Dr. Cusi: I think that from the experience with hepatitis C, that you remove the virus over time, fibrosis would get better in most patients. I think you can achieve that with lifestyle alone. This magic number has a lot of variability, but at least 10% and maintain it, which is difficult, in that sense, GLP-1s to help you induce and maintain the weight. But one thing is, as you know, if you stop the GLP-1, many regain weight. That is because we do not do a concomitant lifestyle education and change the wiring that many of us have to choose cake over broccoli.

Dr. Shubrook: Fair enough. There is one in there that I think Ken's typing. But I will also say if you do your FIB-4, which we recommend you do for all your patients at high-risk, and it is less than 1.3, they stay in your practice and you do cardiovascular risk reduction and weight loss.

Dr. Cusi: Great question. Again, these are guidelines. There will be some people with F2 or a moderate advanced within 1 to 1.3. But the majority will be fine. You just keep them in their practice. Do not send them to their pathologist. Steatosis is not an indication to send them to the liver doctor. It is the FIB-4, and do all the things that you usually do. Optimize diabetes and promote weight loss.

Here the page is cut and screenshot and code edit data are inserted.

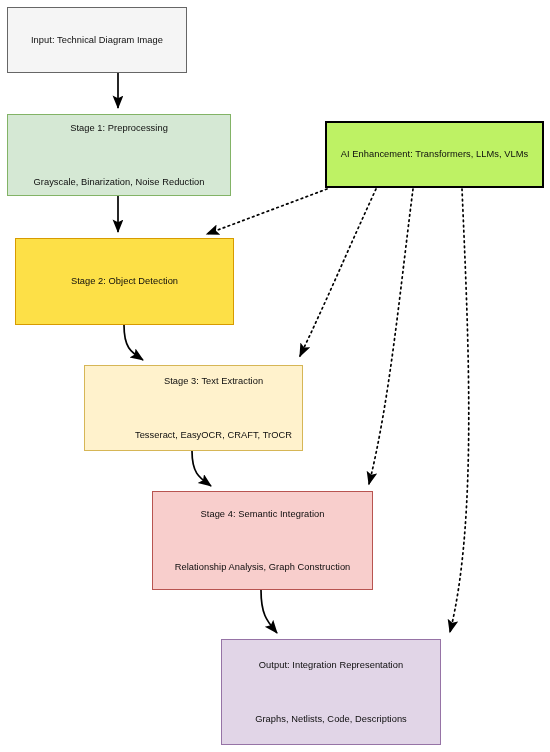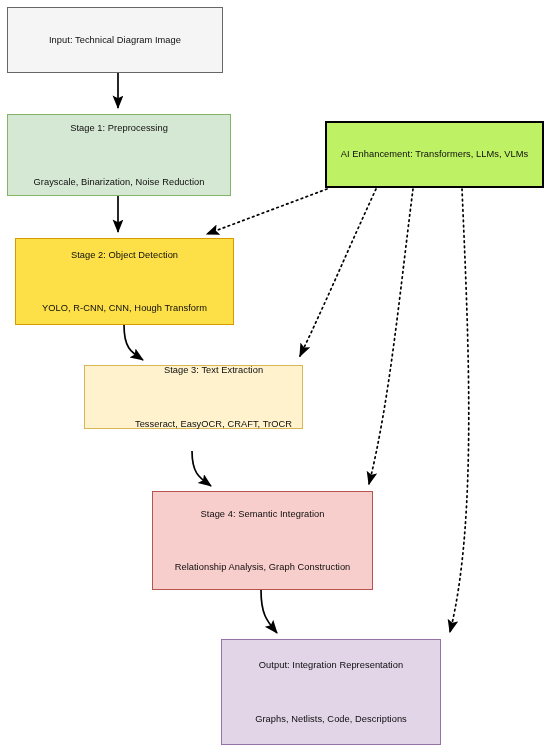--- a/index.html
+++ b/index.html
@@ -38,42 +38,42 @@
     line-height: 1.32;
     font-size: 9.3px;
     color: #0d0d0d;
     letter-spacing: 0.05px;
   }
   .node .line1 { display: block; white-space: nowrap; }
   .node .line2 { display: block; white-space: nowrap; margin-top: 41px; }
 
   
   #node-input {
-    left: 7px; top: 7px; width: 216px; height: 66px;
+    left: 7px; top: 7px; width: 180px; height: 66px;
     background: #f5f5f5;
     border: 1.6px solid #666666;
   }
   #node-stage1 {
     left: 7px; top: 114px; width: 224px; height: 82px;
     background: #d5e8d4;
     border: 1.4px solid #82b366;
   }
   #node-ai {
     left: 325px; top: 121px; width: 219px; height: 67px;
     background: #bef264;
     border: 2.2px solid #000000;
   }
   #node-stage2 {
     left: 15px; top: 238px; width: 219px; height: 87px;
     background: #fde047;
     border: 1.6px solid #d79b00;
     text-align: right;
   }
   #node-stage3 {
-    left: 84px; top: 365px; width: 219px; height: 64px;
+    left: 84px; top: 365px; width: 219px; height: 86px;
     background: #fff2cc;
     border: 1.6px solid #d6b656;
     padding-left: 40px;
   }
   #node-stage4 {
     left: 152px; top: 491px; width: 221px; height: 99px;
     background: #f8cecc;
     border: 1.6px solid #b85450;
   }
   #node-output {
@@ -124,21 +124,20 @@
     <span class="line1">Stage 1: Preprocessing</span>
     <span class="line2">Grayscale, Binarization, Noise Reduction</span>
   </div>
 
   <div class="node" id="node-ai">
     <span class="line1">AI Enhancement: Transformers, LLMs, VLMs</span>
   </div>
 
   <div class="node" id="node-stage2">
     <span class="line1">Stage 2: Object Detection</span>
-    <span class="line2">YOLO, R-CNN, CNN, Hough Transform</span>
   </div>
 
   <div class="node" id="node-stage3">
     <span class="line1">Stage 3: Text Extraction</span>
     <span class="line2">Tesseract, EasyOCR, CRAFT, TrOCR</span>
   </div>
 
   <div class="node" id="node-stage4">
     <span class="line1">Stage 4: Semantic Integration</span>
     <span class="line2">Relationship Analysis, Graph Construction</span>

Dr. Shubrook: Love it. There was a comment.

Dr. Noureddin: Well said.

Dr. Shubrook: Go ahead, Mazen. Do you want to add something?

Dr. Noureddin: I said, well said.

Dr. Shubrook: Okay. Does the diagnosis of metabolic syndrome automatically trigger the need for a liver biopsy? The answer should that be no? We just kind of said, highlighted that we do have noninvasive tests, including FIB-4 and the elastography that will be real important as we move forward. The liver biopsy is going to go down, but if you are above F2, work with your hepatologist.

All right. So the last question before Dr. Noureddin jumps off is, how long do we wait for adding combination therapy if we think they benefit from a GLP-1 and resmetirom?

Dr. Noureddin: As of today, the FDA-approved drug for liver-directed therapy is resmetirom. I add GLP-1 later on for weight loss. It is expected that we are going to have a GLP-1 approved in the near future. I think it will have to do a lot with the comorbidities and weight and all this, but stay tuned. We will update the guidance then.

Dr. Shubrook: Excellent. Ken, any thoughts there?

Dr. Cusi: Well, I have an endocrine angle because I see so much obesity and diabetes. I would always choose a GLP-1 because, as a first step, if they can afford it because it will treat the obesity and the diabetes, which may improve NASH and the treatment of NASH will be free in that setting. But as you know, many patients still have significant NASH and will develop cirrhosis on GLP-1s. That is when I think you need to add a combination therapy with resmetirom.

I think the combination would be the way of the future. I think that is where the field is going, not one or the other, but smartly use it sequentially.

Dr. Shubrook: Ken, this one is for you. I know that there is going to be guidance coming out almost momentarily. If someone is having a FibroScan, do you have a FibroScan level for which you would recommend hepatology for hepatocellular carcinoma surveillance?

Dr. Cusi: That is a tough question. A number of things, and we need to go actually. Number one is FibroScan is a good test, but has an error under the curve of 0.8, means that there is a lot of variability. But if you have somebody with low platelets below 150,000 plus a value of greater than 15, that person is at risk of cirrhosis. That would be a level where definitely you would want to have a liver biopsy. But more than anything, send it to your hepatologist.